Things that MapWindow does not provide that I believe should be included in System.Spatial.Data from the start are the ability to query by extents or query shape index directly from the file, rather than attempting to load everything into memory.  Drawing from memory is faster, but, especially in the cases of images, it is not generally possible to store all the content into memory.  So even if there is a performance hit, we would prefer our layers to be able to work directly with the providers.

I was considering using the term "Feature" but I think that has been so overused and at this point has very specific connotations in other areas.  It still might be the best fit, however.

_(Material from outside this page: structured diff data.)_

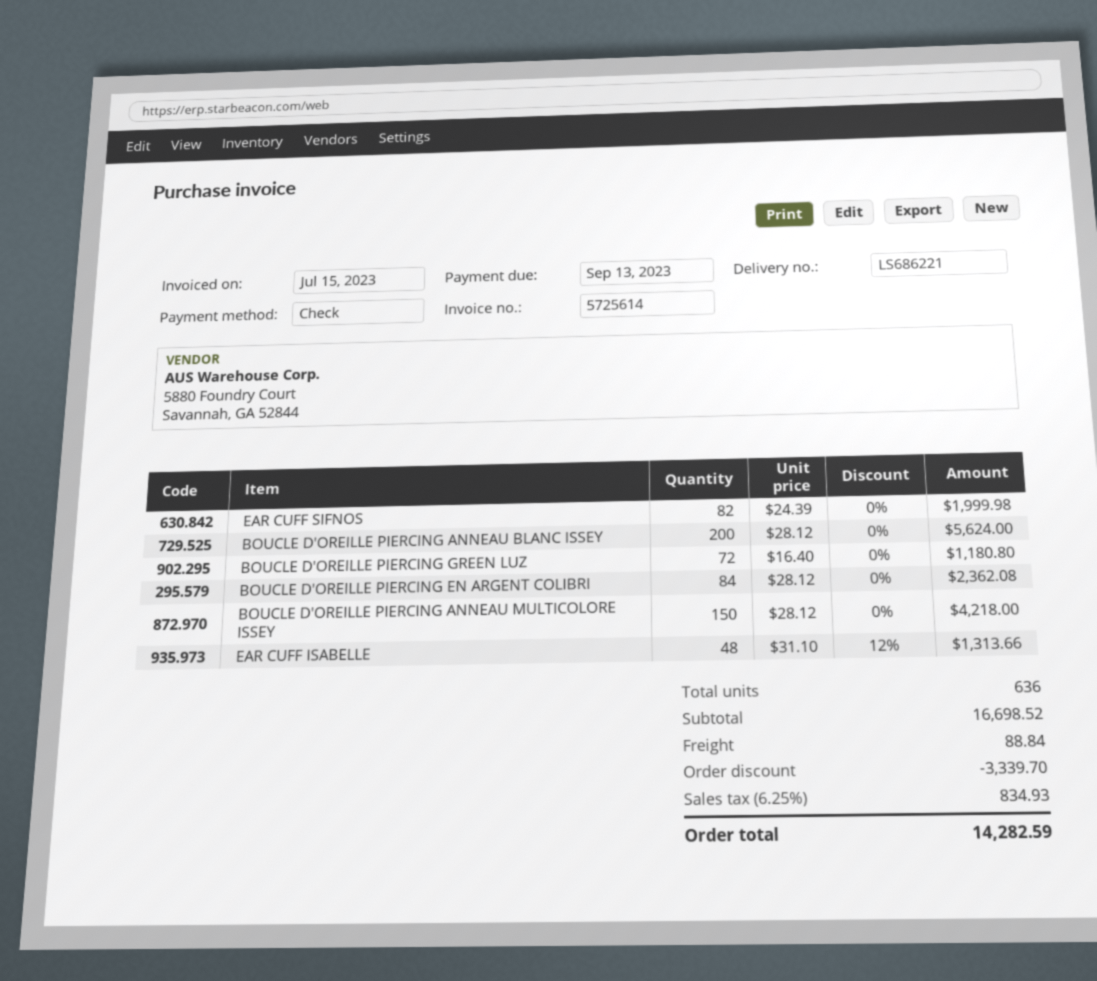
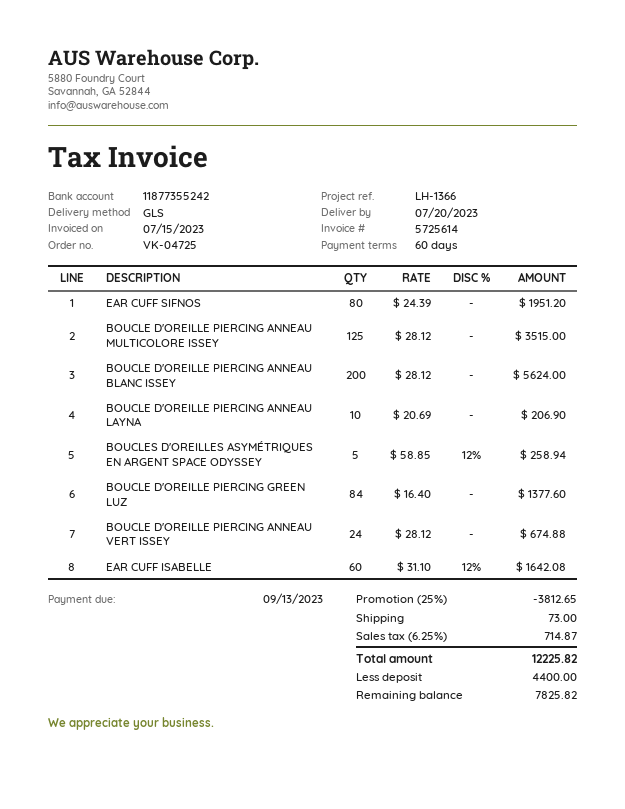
EAR CUFF SIFNOS: 82 x 24.39 = 1999.98 -> 80 x 24.39 = 1951.20
BOUCLE D'OREILLE PIERCING GREEN LUZ: 72 x 16.40 = 1180.80 -> 84 x 16.40 = 1377.60
BOUCLE D'OREILLE PIERCING EN ARGENT COLIBRI: 84 x 28.12 = 2362.08 -> none
BOUCLE D'OREILLE PIERCING ANNEAU MULTICOLORE ISSEY: 150 x 28.12 = 4218.00 -> 125 x 28.12 = 3515.00
EAR CUFF ISABELLE: 48 x 31.10 - 12% = 1313.66 -> 60 x 31.10 - 12% = 1642.08
BOUCLE D'OREILLE PIERCING ANNEAU LAYNA: none -> 10 x 20.69 = 206.90
BOUCLES D'OREILLES ASYMÉTRIQUES EN ARGENT SPACE ODYSSEY: none -> 5 x 58.85 - 12% = 258.94
BOUCLE D'OREILLE PIERCING ANNEAU VERT ISSEY: none -> 24 x 28.12 = 674.88
discount: 3339.70 -> 3812.65
shipping: 88.84 -> 73.00
tax: 6.25% = 834.93 -> 6.25% = 714.87
total: 14282.59 -> 12225.82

  • FeatureProvider - A class that can handle queries by shape index or spatial extent and returns in memory features
  • FeatureSet - An in memory result (like a DataSet)
  • Feature - shape vector content and attributes
    • One option is to make the WKB content a blob in the attributes.  The disadvantage is for shapefiles turning the vector into WKB, but better for SQLSpatial and the like.
    • Another is to use a class to make a tuple from a datarow and the geometric content.
    • Finally, we could just access the vector content completely independently from attributes and use the shape index for coordination.
  • Vertices
    • Could be interleaved array of XY values with a separate, optional array of Z, M values (following shapefile format)
    • Indexing is messy with the above structure.  Perhaps it is worth it to have a tall array of X values, a tall array of Y values and a tall array of Z values.
  • Vertex Grouping
    • Tall vertex arrays are continuous for the entire featureset.  Fast for reprojecting point shapefiles where you simply pass the entire array (or pair of arrays) in one call.
    • Tall arrays, but store separate arrays for each "shape" in the shapefile. 
      • + Easier for re-arranging in memory shapes. 
      • -  Slow for reproject points, which now requires every vertex to have a separate reproject call.
      • - Double the memory required for point shapefiles which have so many shapes.

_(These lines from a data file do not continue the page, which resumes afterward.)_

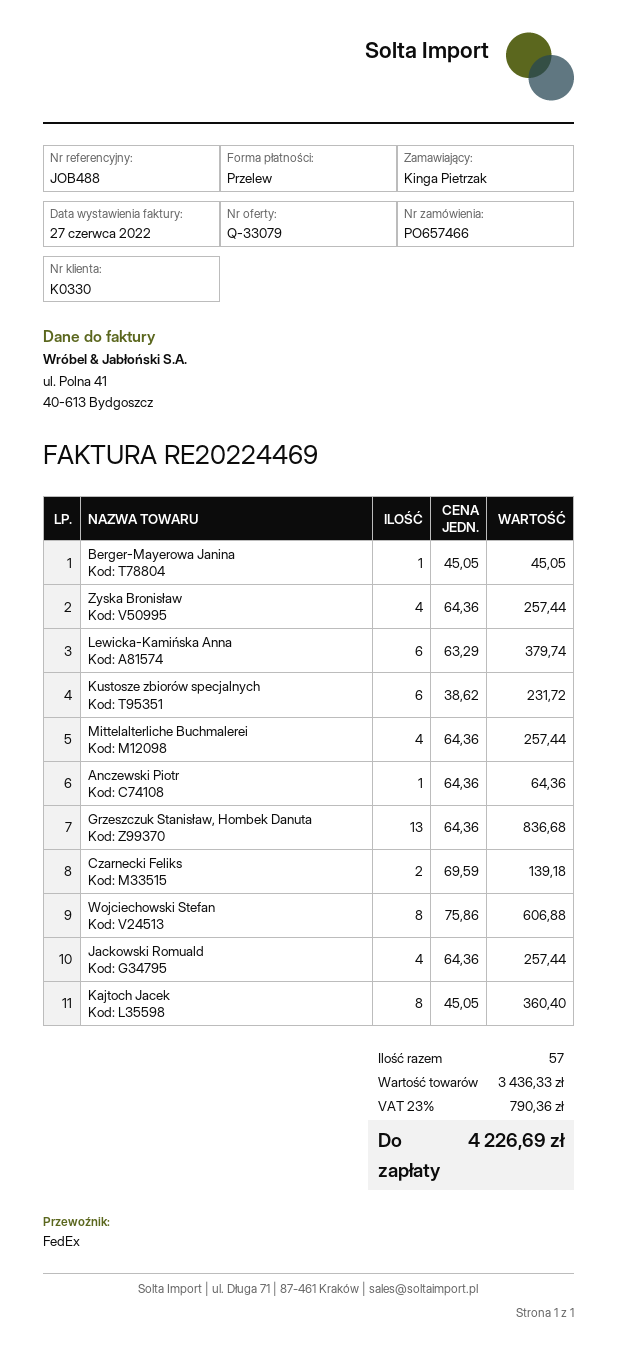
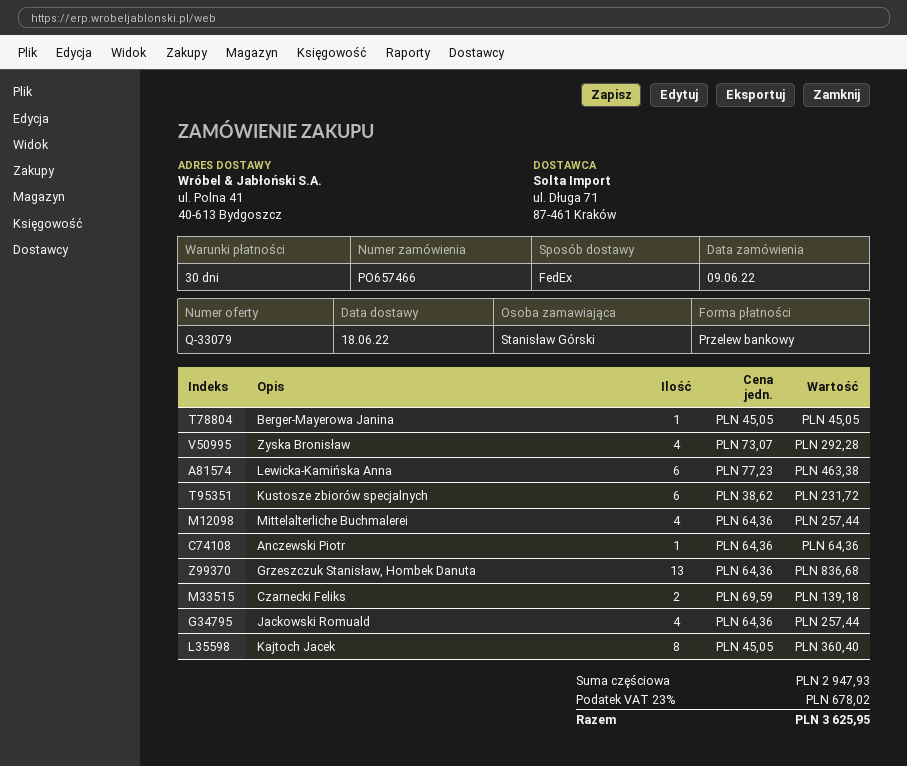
ordered by: Kinga Pietrzak -> Stanisław Górski
Zyska Bronisław: 4 x 64.36 = 257.44 -> 4 x 73.07 = 292.28
Lewicka-Kamińska Anna: 6 x 63.29 = 379.74 -> 6 x 77.23 = 463.38
Wojciechowski Stefan: 8 x 75.86 = 606.88 -> none
subtotal: 3436.33 -> 2947.93
tax: 23% = 790.36 -> 23% = 678.02
total: 4226.69 -> 3625.95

I'd like people's feedback, especially on vector data structures and the best way to proceed here.  If you were doing analysis, I think you would want to be able to cycle through all the vertices with as little effort as possible.  I suppose that for reprojection of point shapefiles, a single array could be built, the reprojection could be done, and then the vertices updated.  The memory hit would still be there, but that I feel is less of a problem when we are thinking from the start of working with file based systems.  So I think my current vote would be to have tall arrays that are separate for each shape, and where the X is one array, the Y is one array, and the Z and M are also separate arrays.  This makes indexing much less confusing and error prone than having interleaved vertices, or combining all the shapes into a single array.  It will likely be a little slower for accessing shapefiles, however, since we have to sort out those X and Y values.  I also don't like having a tall array of short arrays where each coordinate is stored as an array.  It guarantees that a lot of extra memory is required and doesn't offer much in the way of benefits.  I'm not a fan of using lists because the access time for lists is slower than arrays, and for drawing, speed is critical.  Anyway, let me know what you guys think.

May 31, 2010 at 11:16 AM

Hi Shade1974, are you ever on irc? We should try and arrange an informal chat sometime.. cheers jd

Sep 1, 2010 at 8:53 AM
Edited Sep 1, 2010 at 8:55 AM

I hope soon support FDO or Refactoring  DotSpatial Data support SQLSpatial,oracle,postgis

Sep 1, 2010 at 3:14 PM

In the comparisons I've done recently with other components, current DotSpatial memory use is very high. It required roughly an additional 80MB to load/display a shapefile of 200K points.  Map Suite required 40MB, Tatuk 15MB. The amount of time to do the fitted display was as follows:

DotSpatial: 1.7sec

Map Suite: 5.4sec

Tatuk: 1.4 sec

We're trying to replace Map Objects which required 13MB and the fitted display took just 0.4sec.

The memory usage numbers above are rough as I just used task manager to measure.